As a way of dealing with the monotony of self-isolating I tried to watch some of the Harry & Meghan documentary series on Netflix. I managed about twenty minutes of the first episode before terminal boredom set in. Astonishingly self-regarding stuff from a deeply over-privileged couple.

Mind you, I have no idea as to why these two seem to generate so much more loathing than the other royals and why people seem to be rushing to take sides in the latest falling out in the royal family. Isn't it obvious that the institution itself is completely unfit for purpose aside from the deeply flawed individuals who mess up both each other and themselves as a matter of historical routine?

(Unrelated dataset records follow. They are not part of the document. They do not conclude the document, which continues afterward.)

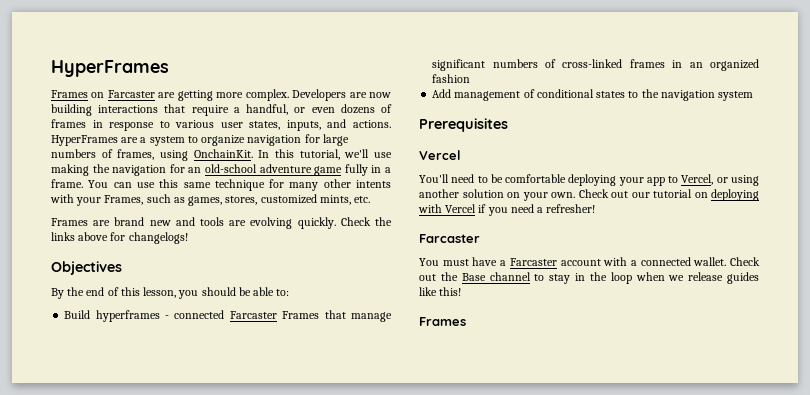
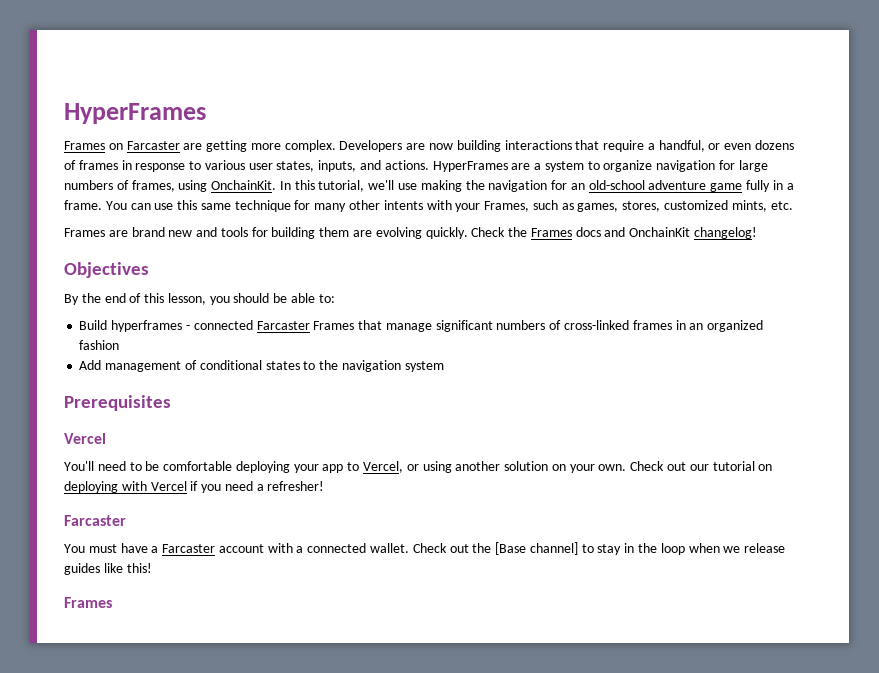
- Frames are brand new and tools are evolving quickly.
+ Frames are brand new and tools for building them are evolving quickly.
- Check the links above for changelogs!
+ Check the Frames docs and OnchainKit changelog!
- Check out the Base channel to stay in the loop when we release guides like this!
+ Check out the [Base channel] to stay in the loop when we release guides like this!

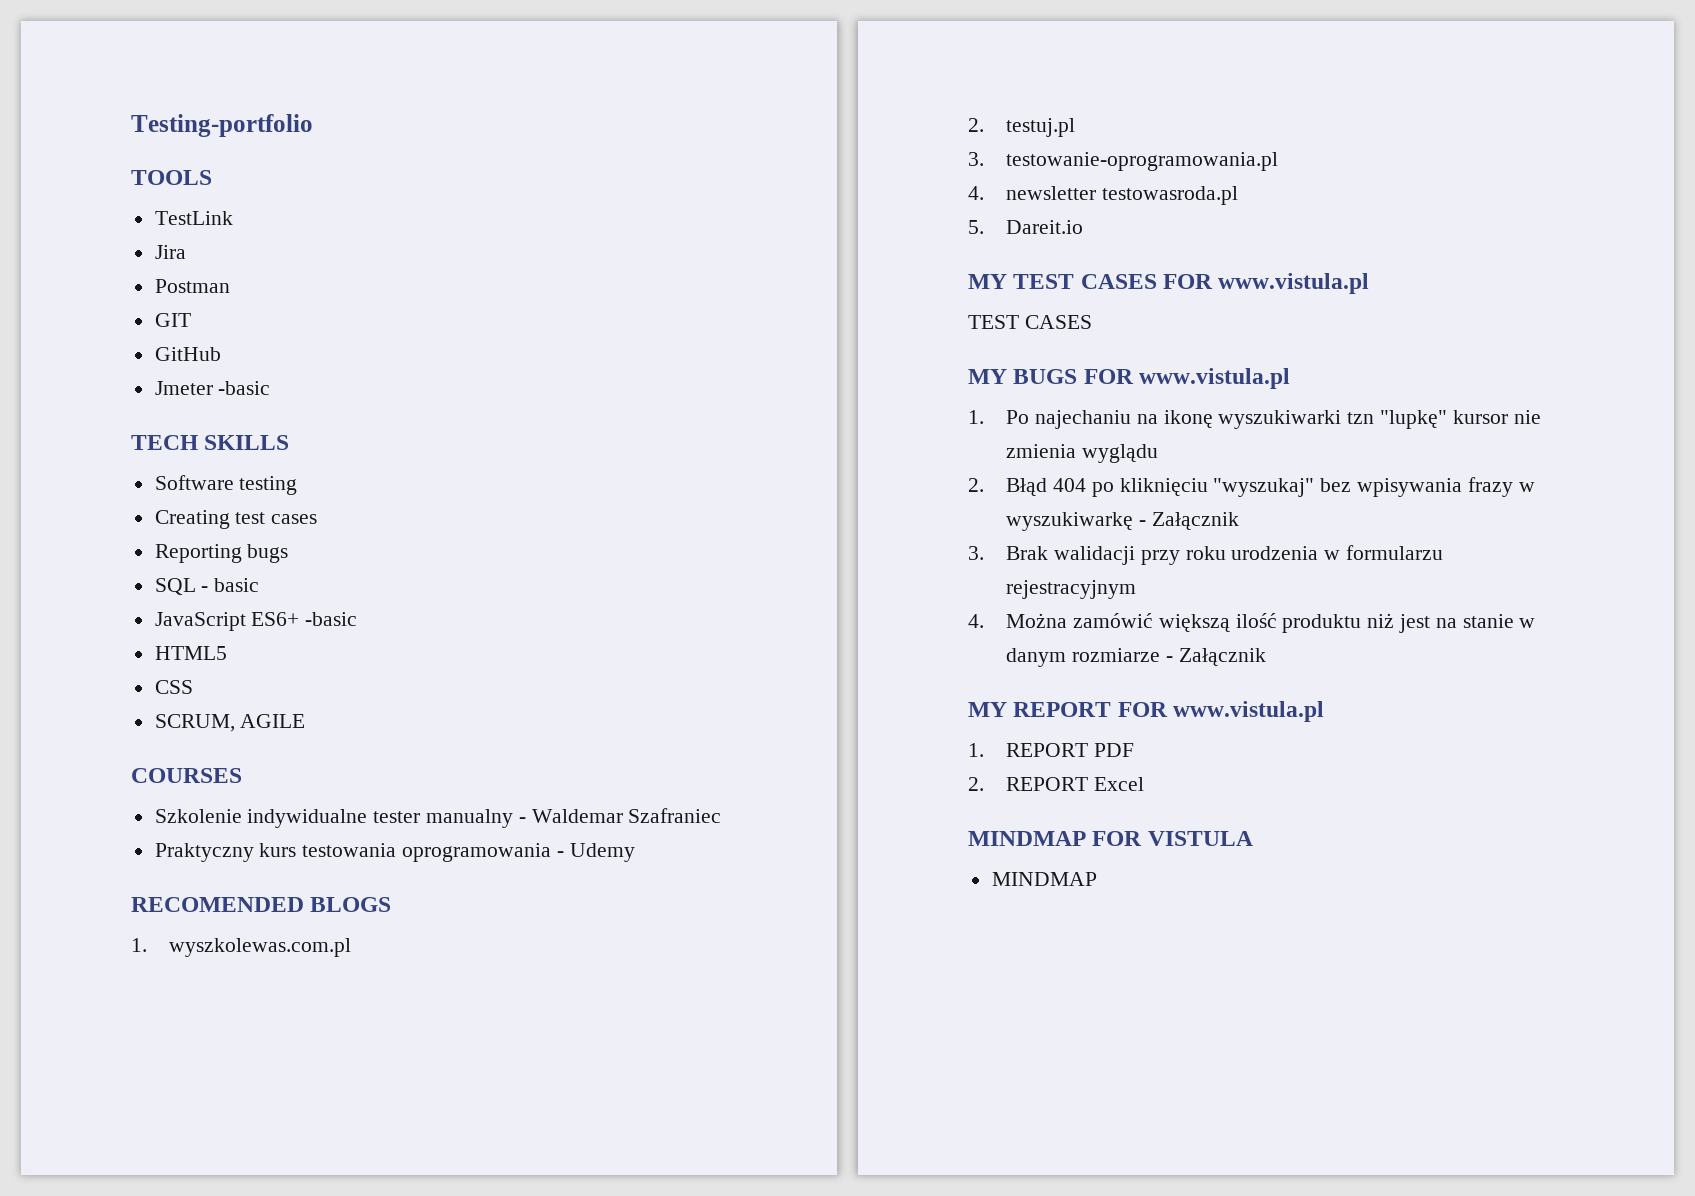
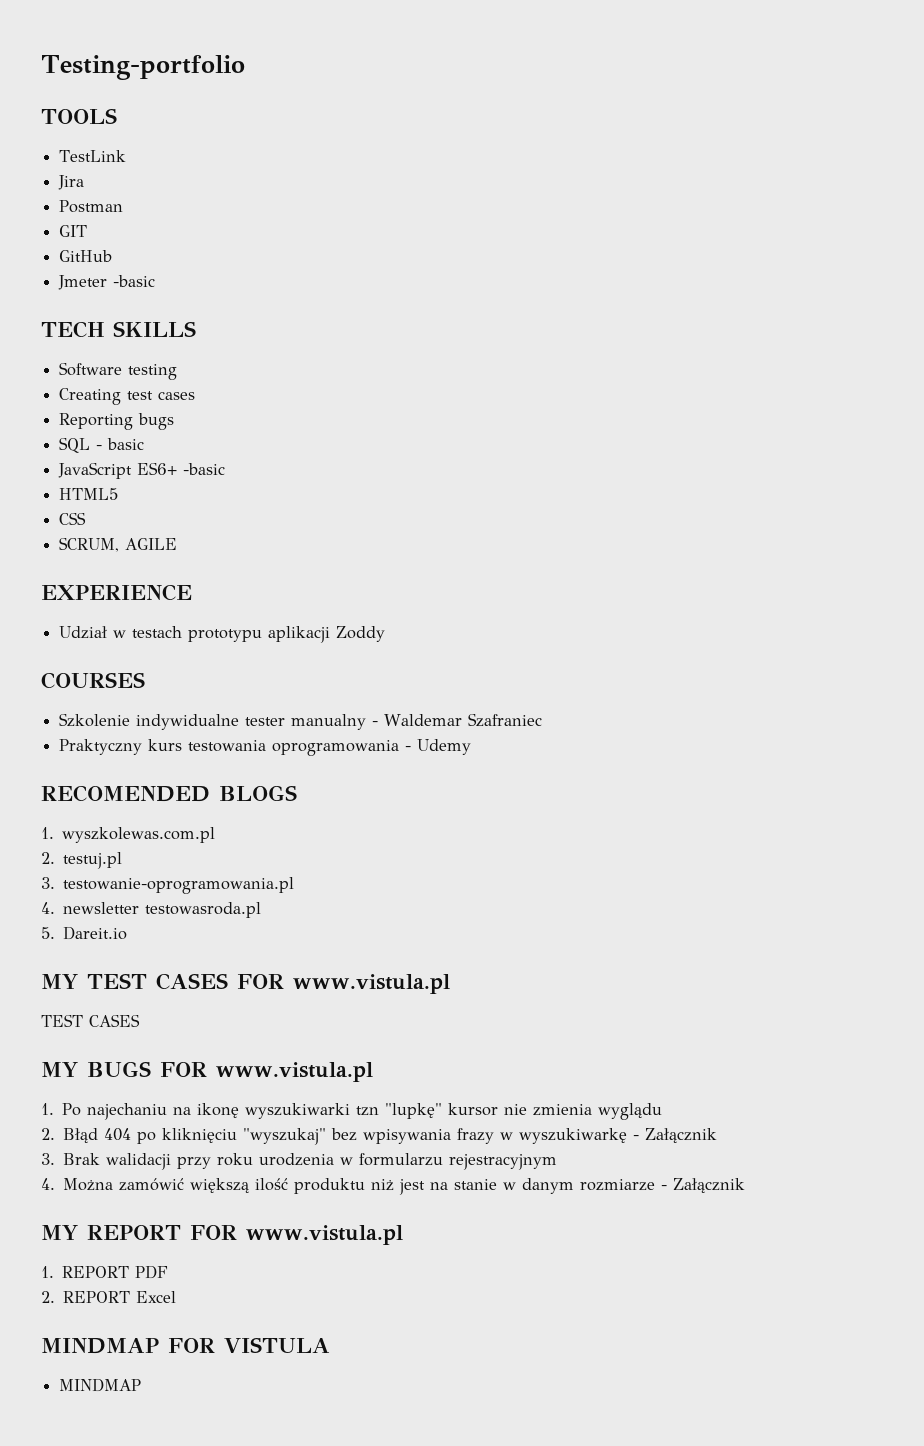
+ EXPERIENCE
+ Udział w testach prototypu aplikacji Zoddy

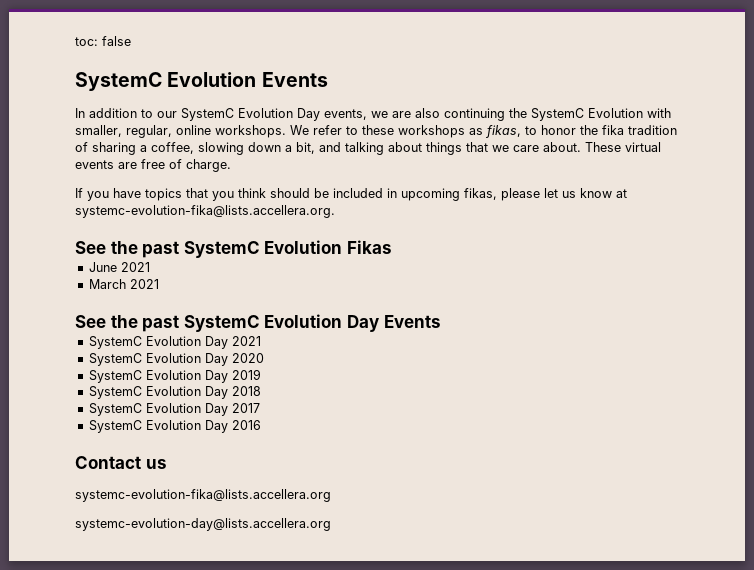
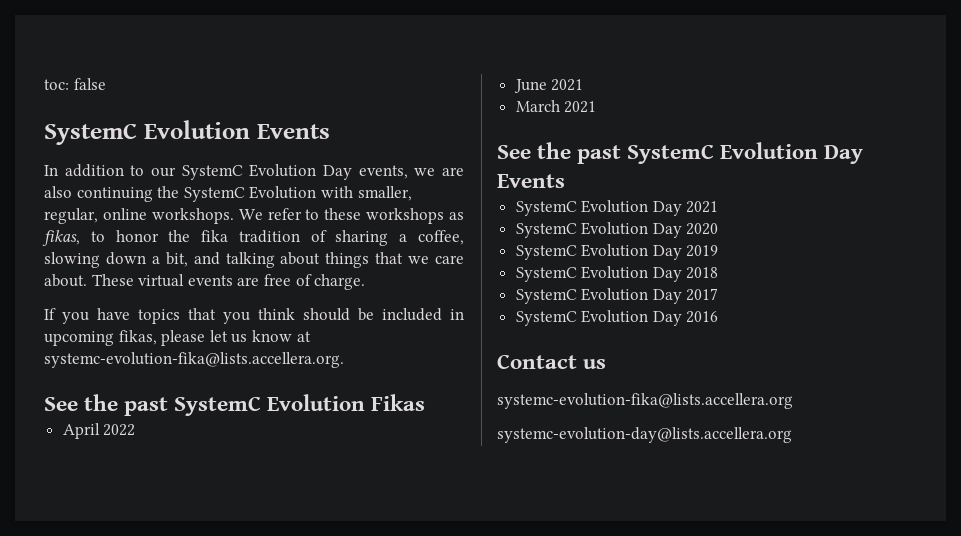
+ April 2022

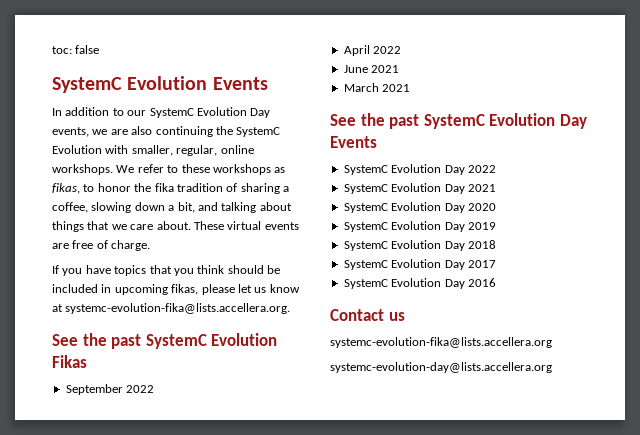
+ September 2022
+ SystemC Evolution Day 2022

Thursday, December 15, 2022

In Isolation

When I had my little moan about the coughing and sneezing amongst our umrah group roughly a week ago I mentioned testing Noi for covid with a happily negative result. Now we're back in Singapore we've both managed to test positive. So we're now self-isolating.

Actually I'm feeling quite well, apart from a runny nose, but Noi has been putting up with a ferociously unpleasant cough for quite some time - though she has only just tested positive. Odd!

Wednesday, December 14, 2022

A Degree Of Involvement

Time to acknowledge the on-going drama of the World Cup. It isn't that I've been completely ignoring the competition, but I decided early on there was no point in subscribing to the tv coverage when I simply wouldn't be able to watch most of it. Instead I've been following the print coverage assiduously, supplemented by online highlights. On the whole, it's worked for me. And it meant I didn't feel quite the usual depth of pain when England went out.

Must say, I'd like to see Argentina win it this time round just to confirm the ultimate brilliance of Messi.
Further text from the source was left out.